Work request: A complete answer lists every line of the entries below where the string "Token" appears.
+++ Records shown
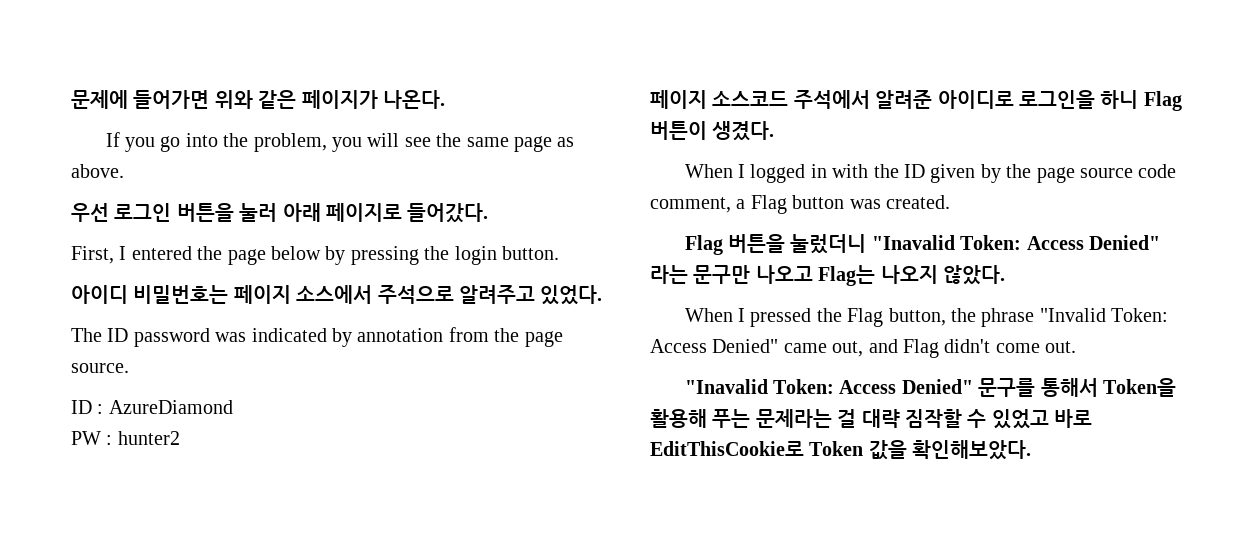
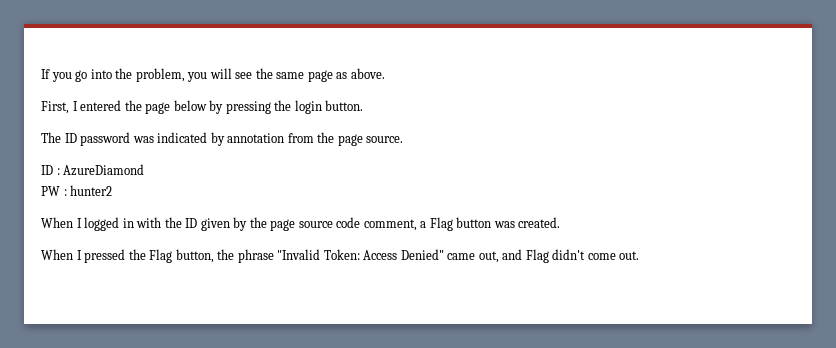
[71,90,445,109] 문제에 들어가면 위와 같은 페이지가 나온다. // -> (41, 74) none
[71,203,489,223] // 우선 로그인 버튼을 눌러 아래 페이지로 들어갔다. -> (385, 73) none
[71,285,603,305] // 아이디 비밀번호는 페이지 소스에서 주석으로 알려주고 있었다. -> (364, 105) none
[650,90,1182,111] [650,121,775,141] // 페이지 소스코드 주석에서 알려준 아이디로 로그인을 하니 Flag 버튼이 생겼다. -> (113, 190) none
[684,234,1161,255] [650,265,1005,286] // Flag 버튼을 눌렀더니 "Inavalid Token: Access Denied" 라는 문구만 나오고 Flag는 나오지 않았다. -> (561, 222) none
[684,378,1177,397] [650,409,1093,429] [650,440,1032,460] // "Inavalid Token: Access Denied" 문구를 통해서 Token을 활용해 푸는 문제라는 걸 대략 짐작할 수 있었고 바로 EditThisCookie로 Token 값을 확인해보았다. -> (640, 255) none

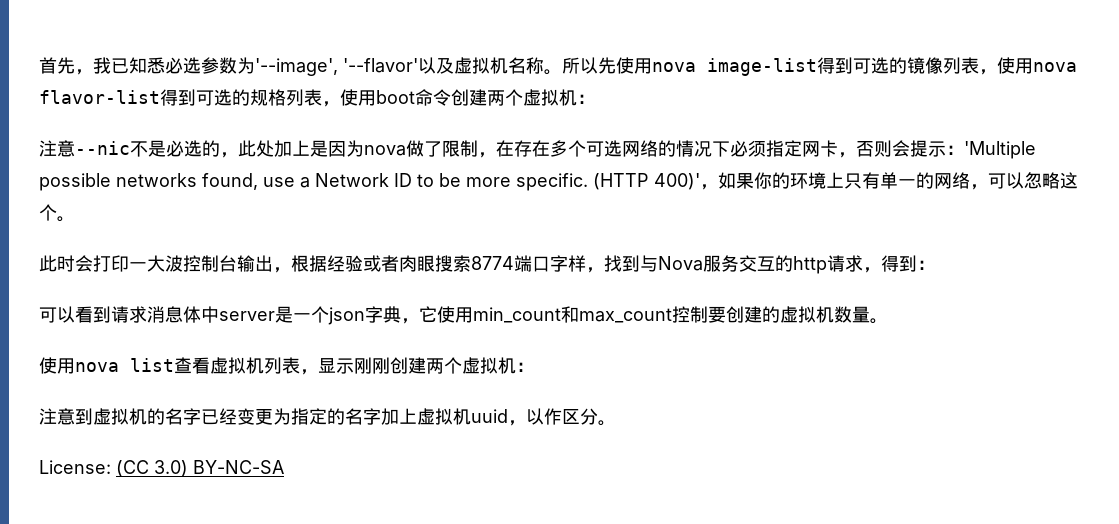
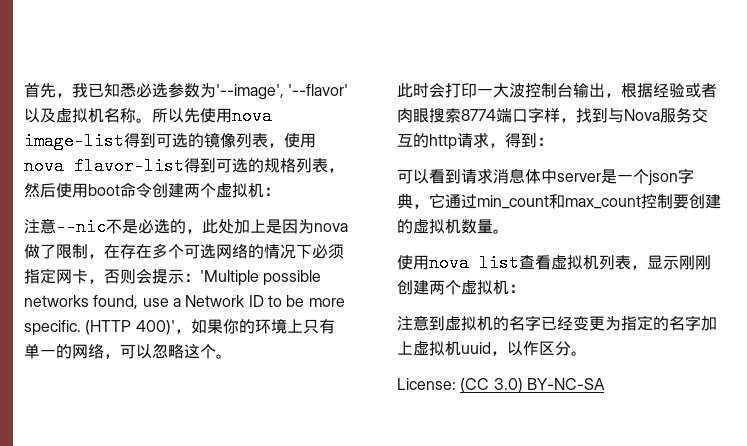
(340, 104) none -> [24,183,56,198] 然后
[437,306,473,323] 使用 -> [445,194,477,209] 通过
++++++
Result:
[684,234,1161,255] [650,265,1005,286] // Flag 버튼을 눌렀더니 "Inavalid Token: Access Denied" 라는 문구만 나오고 Flag는 나오지 않았다. -> (561, 222) none
[684,378,1177,397] [650,409,1093,429] [650,440,1032,460] // "Inavalid Token: Access Denied" 문구를 통해서 Token을 활용해 푸는 문제라는 걸 대략 짐작할 수 있었고 바로 EditThisCookie로 Token 값을 확인해보았다. -> (640, 255) none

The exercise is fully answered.